The other day I finished Wolf Hall by Hilary Mantel. I’d heard a lot of great things about this book, but before I started reading I didn’t really know anything about it other than that it was about Henry VIII and Thomas Cromwell. When I first began reading, I had a little bit of difficulty getting into it and identifying who, exactly, was telling the story. It was interesting enough to keep me reading though, and I’m really glad that I did because once I got into it, I really got into it. I pretty much stopped reading all the other books I was in the middle of and only read Wolf Hall until I was finished.
The book is really phenomenal. The story of Henry VIII and the withdrawal of England from the Pope and the Catholic Church isn’t exactly obscure, but Mantel tells it like a new story. The characters come alive in completely new and engaging ways.

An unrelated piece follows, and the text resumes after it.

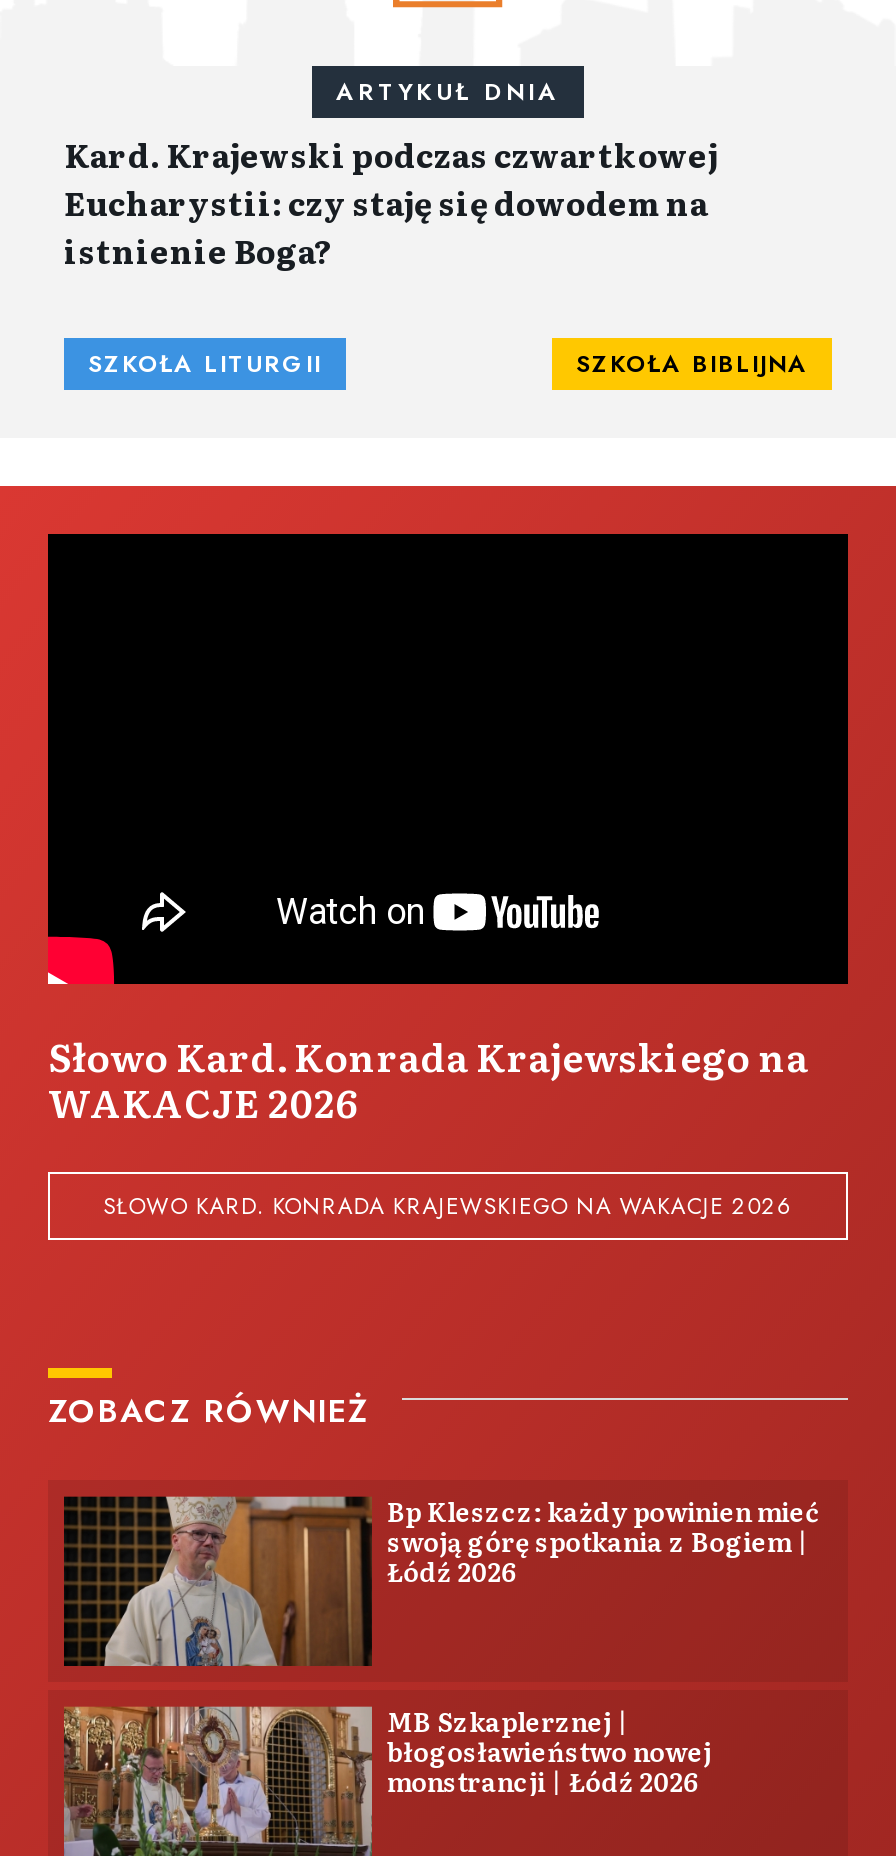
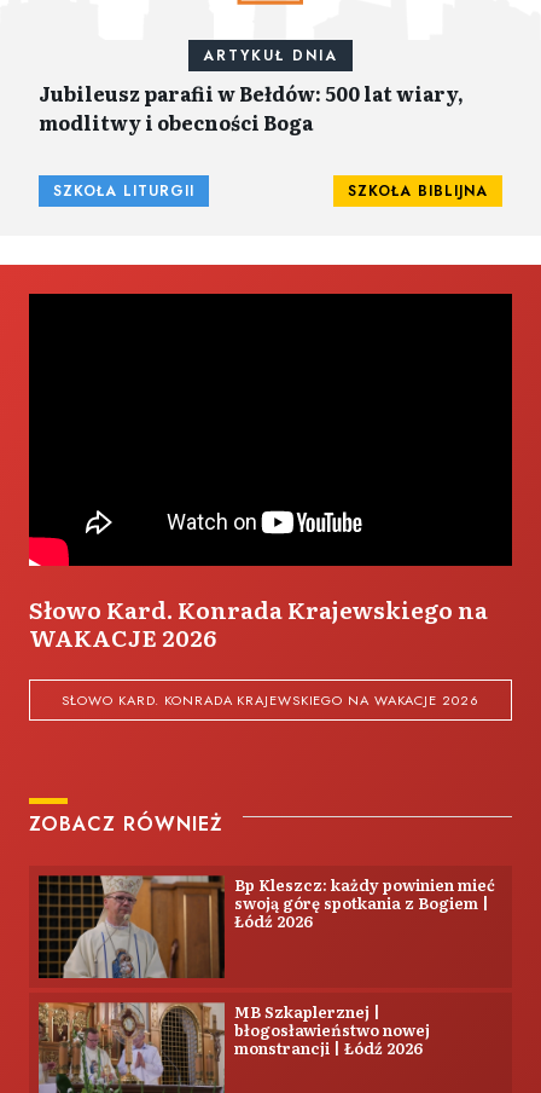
[64,130,718,274] Kard. Krajewski podczas czwartkowej | Eucharystii: czy staję się dowodem na | istnienie Boga? -> [39,79,464,137] Jubileusz parafii w Bełdów: 500 lat wiary, | modlitwy i obecności Boga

Most of my previous reading about Henry VIII and that general period in history comes from history books and TV specials and reading A Man for All Seasons by Robert Bolt. In Bolt’s play, Thomas More is the protagonist and Cromwell is the base, evil villain. Mantel’s Cromwell isn’t perfect, and though she portrays More as a flawed man, he by no means epitomizes evil in the way a novel with Cromwell as protagonist might be expected to. Getting over the ideas of Cromwell as ambitious and backstabbing (and just plain evil) and More as devout and honorable (if not a bit stubborn) that I had in my head from previous reading did not take nearly as long as I expected it to. I was quickly drawn into the story and the lives of the various characters as Mantel portrayed them.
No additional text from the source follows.